Depuis le 1er décembre, les négociations commerciales entre fournisseurs et distributeurs ont débuté. D’un côté, les consommateurs trouvent que la vie est trop chère, et de l’autre, les producteurs, notamment agriculteurs, estiment ne pas être justement rémunérés. 

Où va l’argent ? Les marges des acteurs de la construction du prix restent opaques ! Cela n’est plus acceptable.

Pour lever le voile sur l’opacité des prix et des marges j’ai officiellement

lancé le 25 novembre dernier une commission d’enquête sur les marges des industriels et de la grande distribution.

Nous avons besoin de questionner la responsabilité de chacun dans la formation du prix.

Les Français payent plus cher, les agriculteurs peinent à boucler les fins de mois et les marges des acteurs de la construction du prix restent opaques ! Cela n’est plus acceptable.
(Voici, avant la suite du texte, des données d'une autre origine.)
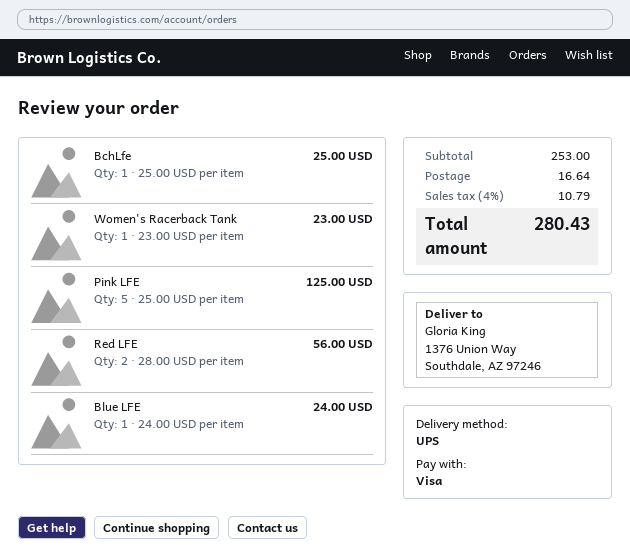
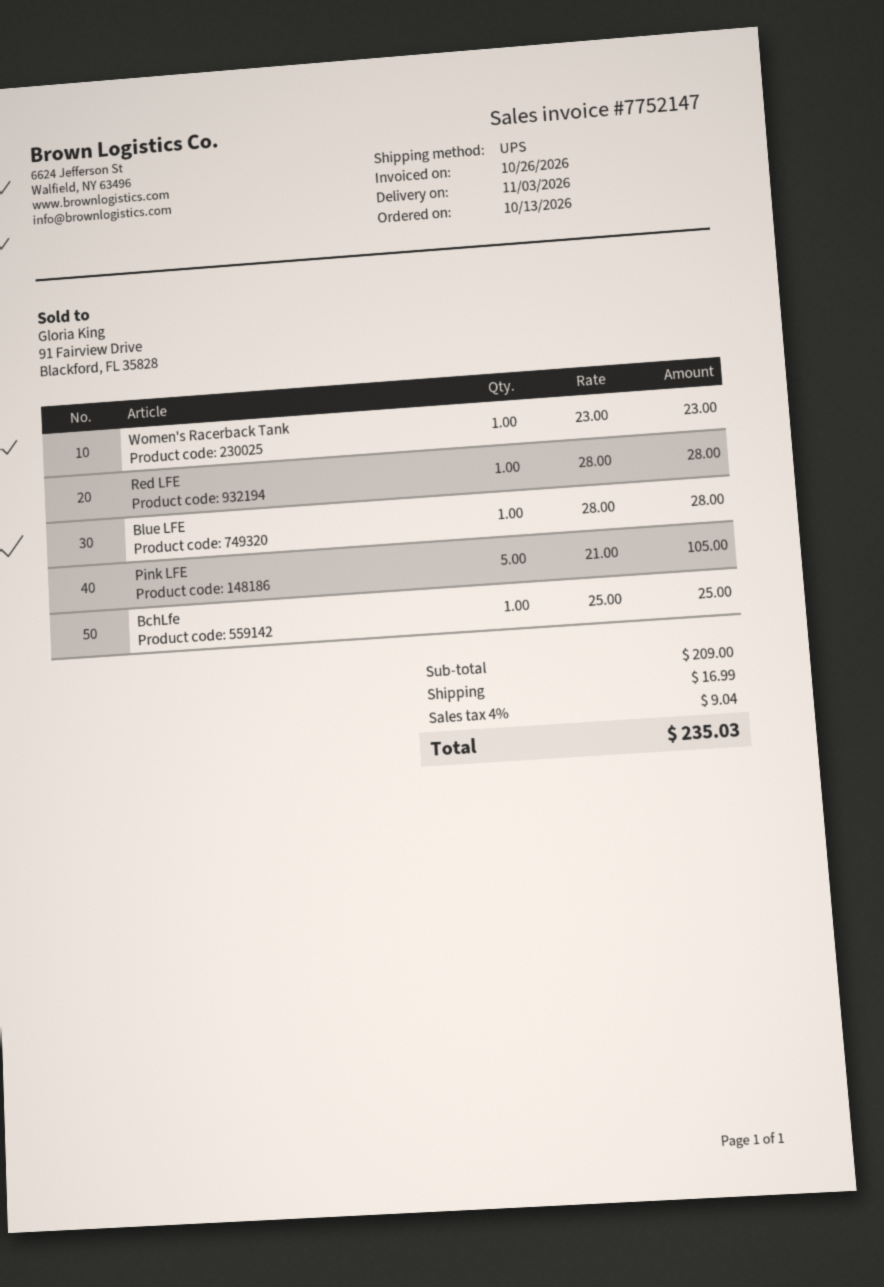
Pink LFE: 5 x 25.00 = 125.00 -> 5 x 21.00 = 105.00
Red LFE: 2 x 28.00 = 56.00 -> 1 x 28.00 = 28.00
Blue LFE: 1 x 24.00 = 24.00 -> 1 x 28.00 = 28.00
subtotal: 253.00 -> 209.00
shipping: 16.64 -> 16.99
tax: 4% = 10.79 -> 4% = 9.04
total: 280.43 -> 235.03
Quand un paquet de pâtes ou un litre de lait est vendu en magasin, une partie rémunère l’agriculteur, une autre le transformateur, une autre encore la logistique et la distribution. 
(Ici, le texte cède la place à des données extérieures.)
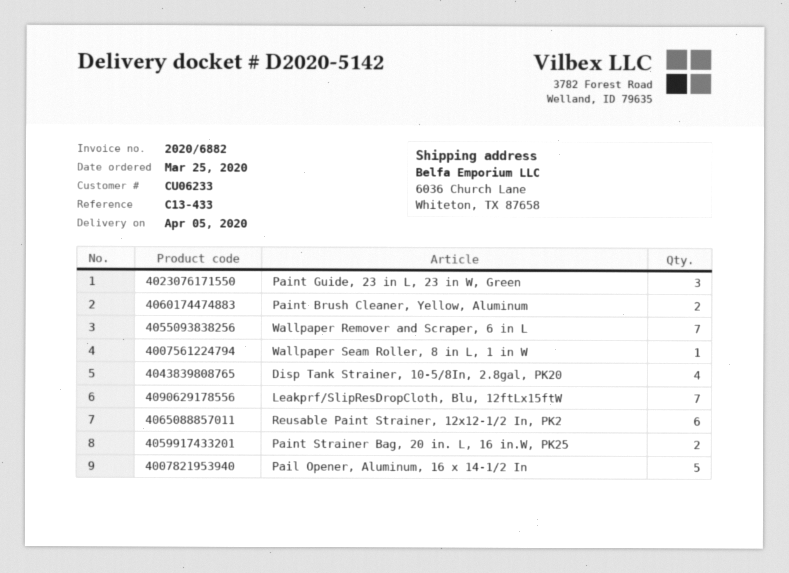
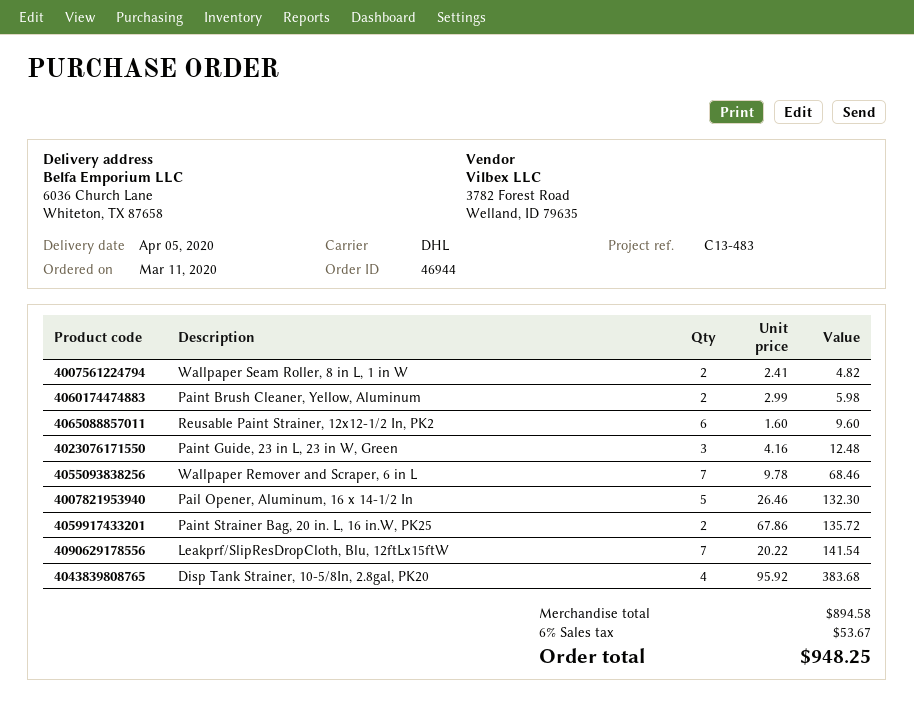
order date: 2020-03-25 -> 2020-03-11
reference: C13-433 -> C13-483
Wallpaper Seam Roller, 8 in L, 1 in W: 1 -> 2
Mais ensuite, il existe une autre rémunération, moins visible : les remises négociées, les services facturés aux fournisseurs, les accords de référencement… On les appelle les “marges arrière”. 

Leur poids exact est difficile à évaluer mais c’est précisément ce manque de transparence qui justifie la création de la commission d’enquête. 

Dans quelques jours et à l’approche des fêtes de fin d’année, nous allons commencer les premières auditions. 

Pour marquer le coup, j’ai fait le choix de réunir deux tables-rondes avec les premiers concernés par les prix : 

  • Une première table ronde avec les associations de consommateur
  • La seconde table ronde avec les producteurs de filières alimentaires : céréales, viandes, oeufs …

Ces deux tables rondes se dérouleront respectivement le 18 et 19 décembre prochains et pourront être suivies sur le site du Sénat. 

Car ce que nous voulons, c’est comprendre précisément comment se construit le prix alimentaire : qui crée la valeur, qui la capte, et où se perd la confiance des consommateurs. 

La commission d’enquête devra nous permettre d’identifier les dérives et d’avancer vers un modèle plus juste pour tous·tes. 

Un modèle apaisé pour celles et ceux qui produisent, pour celles et ceux qui transforment, et pour celles et ceux qui achètent.